His use of such phrases as “The country now has Itamar Ben-Gvir and the likes of Avi Maoz, the homophobic leader,” “Ben-Gvir and his gang,” the “far- and racist-right” together with the blatant innuendos that Armageddon is upon us, all this totally and purposely ignores the simple fact that this is what the people want. Fourteen seats in the Knesset represent 16.8% of the population of 9 million. 

That means that more than one and a half million people (not including Mr. Katz) are of the opinion that this is what the country now needs. How else are we to ensure that the horrific events of last year’s riots and murderous rampages of the Arab populations of Lod, Acre, Jaffa and so on will not be repeated; that the Supreme Court will not continue to cancel laws of the elected representatives in the Knesset; that the unlimited, unbridled, absolute and unaccountable power of the attorney-general, be curtailed and repositioned in its rightful status within the democratic framework.

During the last two years of the duly elected Netanyahu government (before Bennett), hordes of “disciples of democracy” were calling for the disbanding of the “illegal” government and were banging pots and pans and blasting the peace and quiet of the neighborhood in front of the prime minister’s office on Saturday nights, unable to accept the results of democratic election. 

And this is just what your editor is doing.

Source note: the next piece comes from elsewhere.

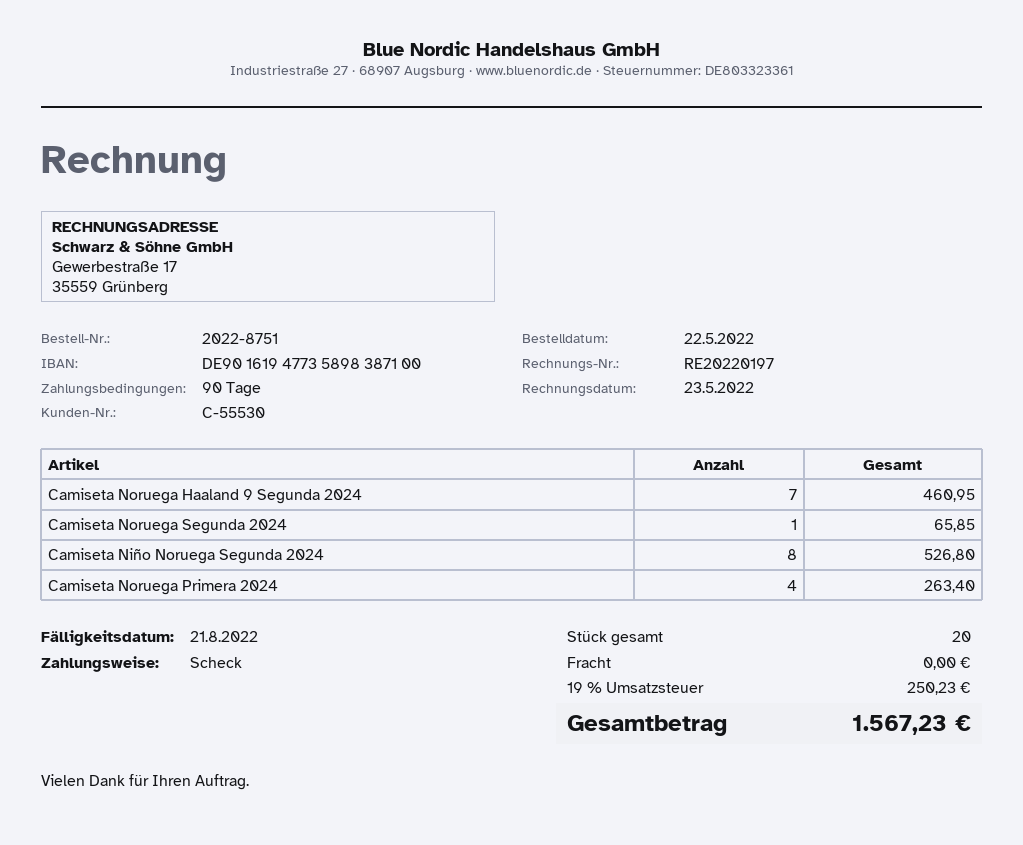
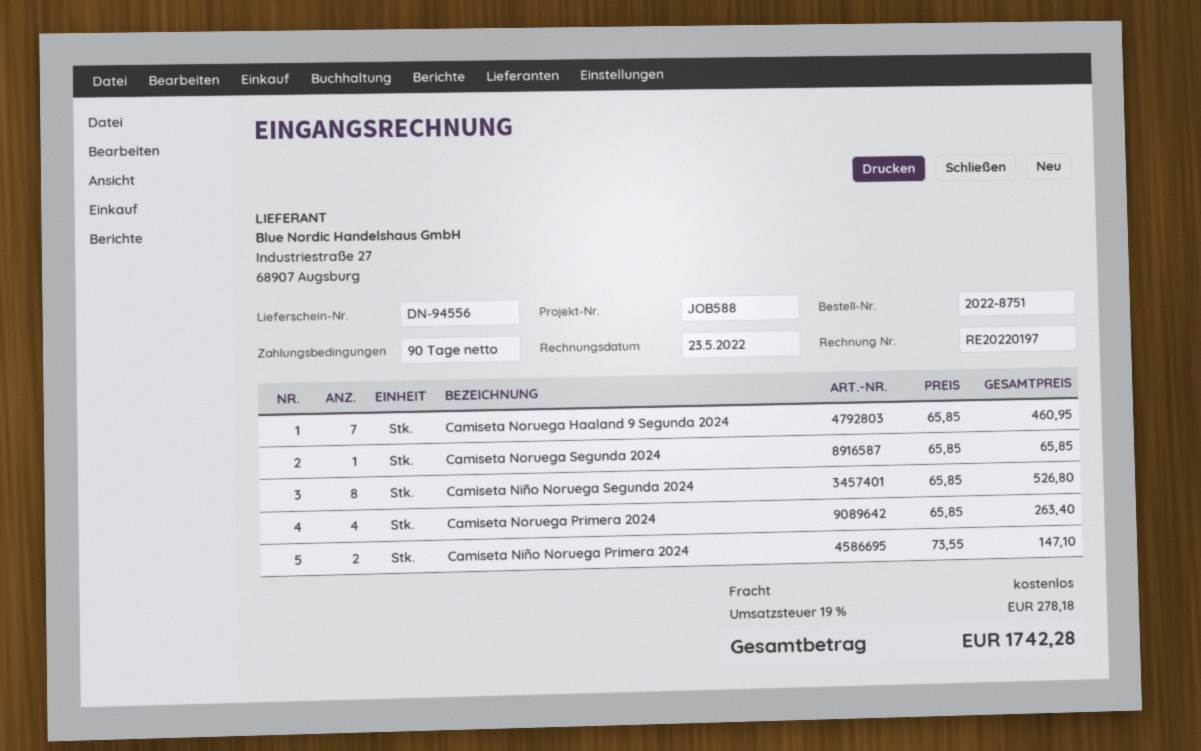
Camiseta Niño Noruega Primera 2024: none -> 2 for 147.10
tax: 19% = 250.23 -> 19% = 278.18
total: 1567.23 -> 1742.28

The people have spoken very clearly, and your editor should concentrate his efforts in encouraging his readers to move forward positively, rather than sow the seeds of panic and dread.



I am sure Post editors have an excellent grasp of English grammar and nuance and hence the editorial’s title on November 3, “Let ’em govern,” was designed for the very purpose the article itself claimed it was not, which is to imply, as they say in English, “you’ve made your bed, now lie in it.”

The use of the slang “’em” instead of “them” is street English and has a subtle meaning and is out of place in the Post. And Katz knew this.

I do not recall such flippant and dismissive language when the Arab parties were invited to govern this country, some of whom seek our destruction, but then the Post no longer speaks for the Right.

How appropriate that next to this editorial, Gershon Baskin, the self-proclaimed “social entrepreneur,” encourages Palestinians to fight against what he sees as the injustice of the Jewish state.

Even more loathsome and abhorrent, Baskin now drops the word terrorist and calls these people “Palestinian resistors” or “combatants,” when they attack and kill Israeli soldiers. Perhaps this is incitement to violence and an offense?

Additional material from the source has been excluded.